The research has shown that chiropractic care is either more
effective or as effective as comparable pharmaceutical and
surgical treatments for back and neck pains and for certain types
of headaches.
Perhaps of even more importance, the
research has shown that chiropractic care is significantly safer
than comparable pharmaceutical and surgical treatments, producing
far fewer (about 4,000 times fewer, according to one study)
negative side effects such as chronic pain, disability, or death.
In 1993, Texas Back Institute, the
largest freestanding spine specialty clinic in the United States,
added doctors of chiropractic to its professional staff after
careful review of scientific evidence and visiting chiropractic
colleges.
Florida Workers' Compensation Study
A 1998 study of 10,652 Florida
workers' compensation cases was conducted by Steve Wolk, Ph.D.,
and reported by the Foundation for Chiropractic Education and
Research.
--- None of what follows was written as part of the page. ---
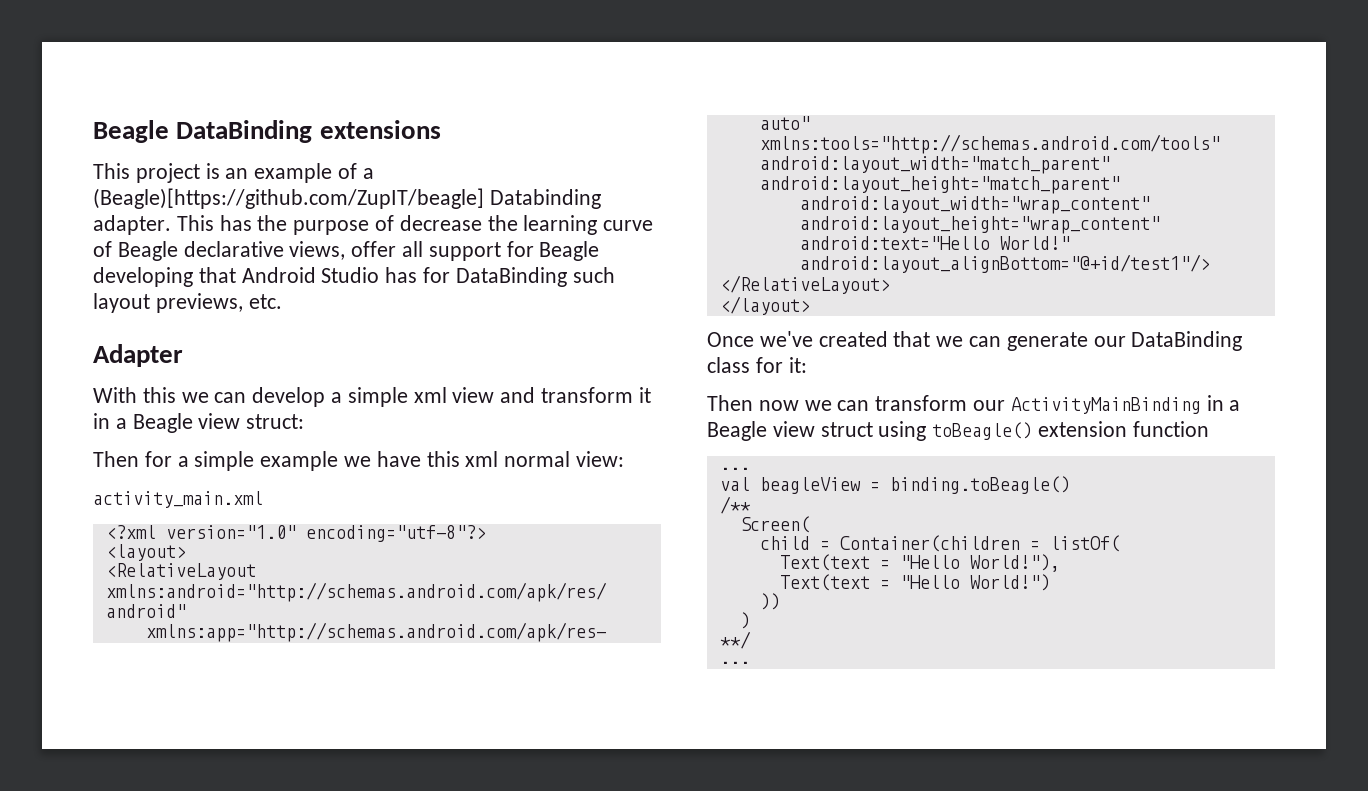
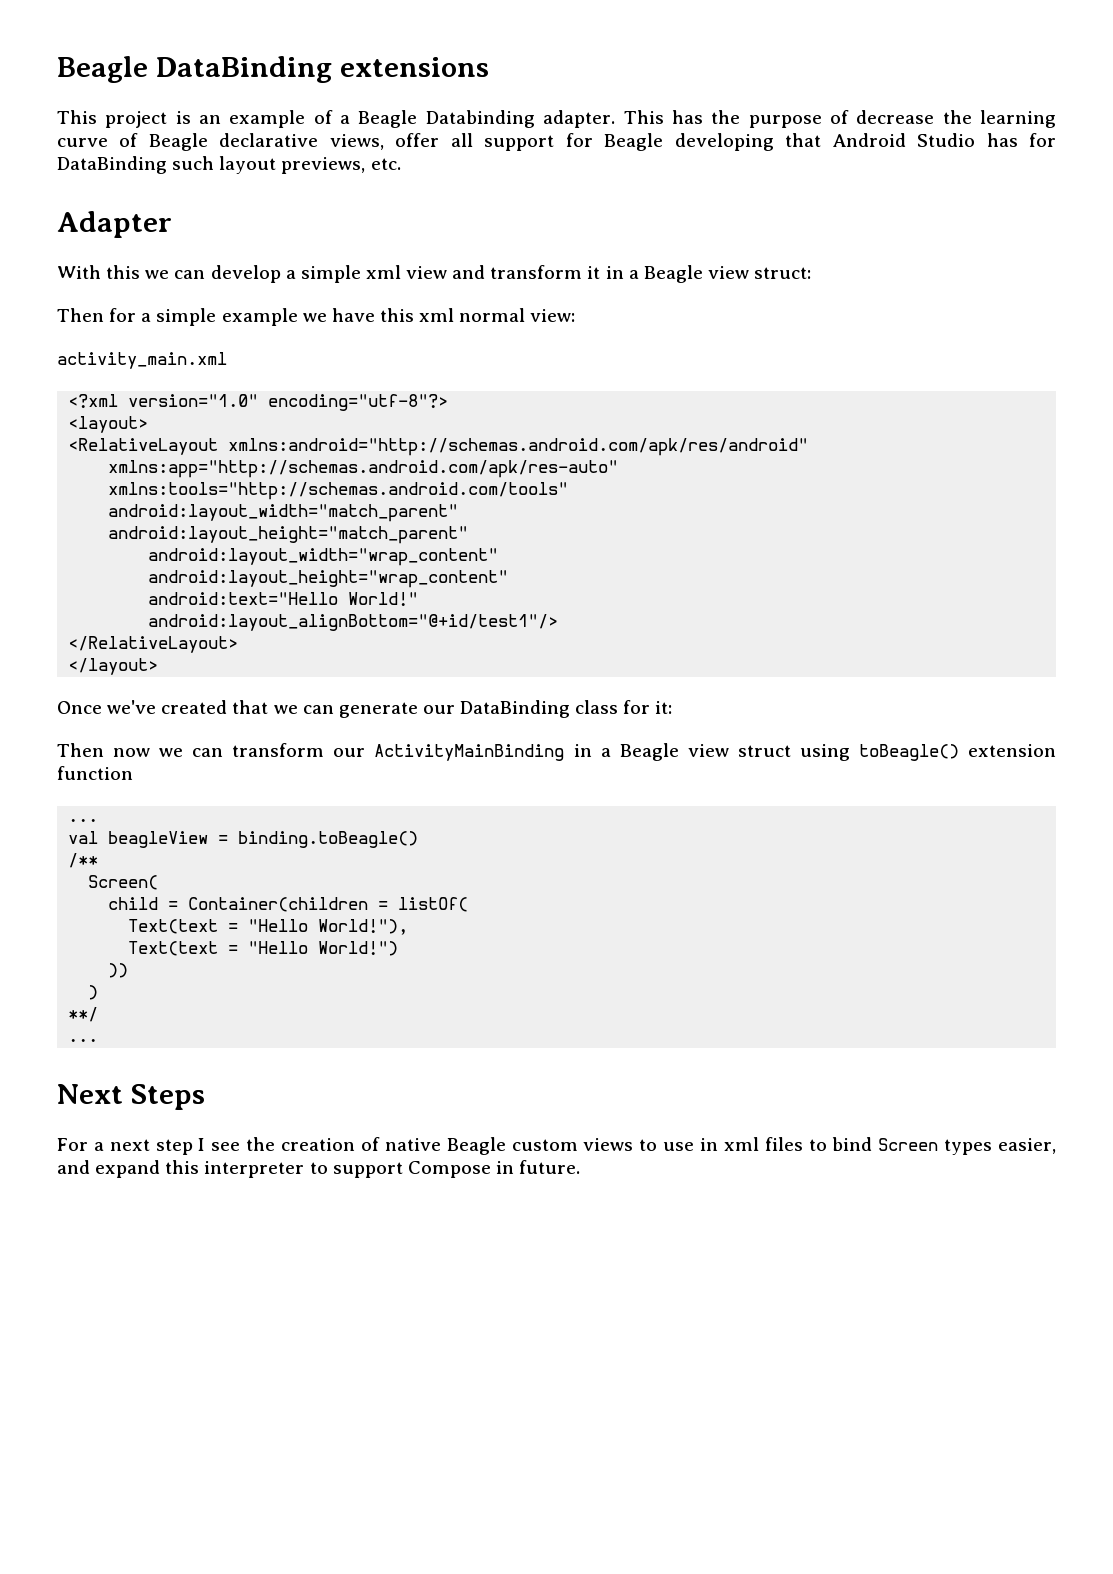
[93,188,484,209] (Beagle)[https://github.com/ZupIT/beagle] -> [358,110,418,128] Beagle
(750, 662) none -> [57,1084,205,1110] [57,1137,1056,1155] [57,1160,581,1178] // Next Steps // For a next step I see the creation of native Beagle custom views to use in xml files to bind Screen types easier, and expand this interpreter to support Compose in future.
It was concluded that "a claimant with a back-related
injury, when initially treated by a chiropractor versus a medical
doctor, is less likely to become temporarily disabled, or if
disabled, remains disabled for a shorter period of time; and
claimants treated by medical doctors were hospitalized at a much
higher rate than claimants treated by chiropractors."
Washington HMO Study
In 1989, a survey administered by
Daniel C. Cherkin, Ph.D., and Frederick A. MacCornack, Ph.D.,
concluded that patients receiving care from health maintenance
organizations (HMOs) within the state of Washington were three
times as likely to report satisfaction with care from
chiropractors as they were with care from other physicians. The
patients were also more likely to believe that their chiropractor
was concerned about them.
Utah Workers' Compensation Study
A workers' compensation study
conducted in Utah by Kelly B. Jarvis, D.C., Reed B. Phillips,
D.C., Ph.D., and Elliot K. Morris, JD, MBA, compared the cost of
chiropractic care to the costs of medical care for conditions with
identical diagnostic codes. Results were reported in the 1991
Journal of Occupational Medicine. The study indicated that costs
were significantly higher for medical claims than for chiropractic
claims; in addition, the number of work days lost was nearly ten
times higher for those who received medical care instead of
chiropractic care.
Patient Disability Comparison
A 1992 article in the Journal of
Family Practice reported a study by D.C. Cherkin, Ph.D., which
compared patients of family physicians and of chiropractors. The
article stated "the number of days of disability for patients seen
by family physicians was significantly higher (mean 39.7) than for
patients managed by chiropractors (mean 10.8)." A related
editorial in the same issue referred to risks of complications
from lumbar manipulation as being "very low."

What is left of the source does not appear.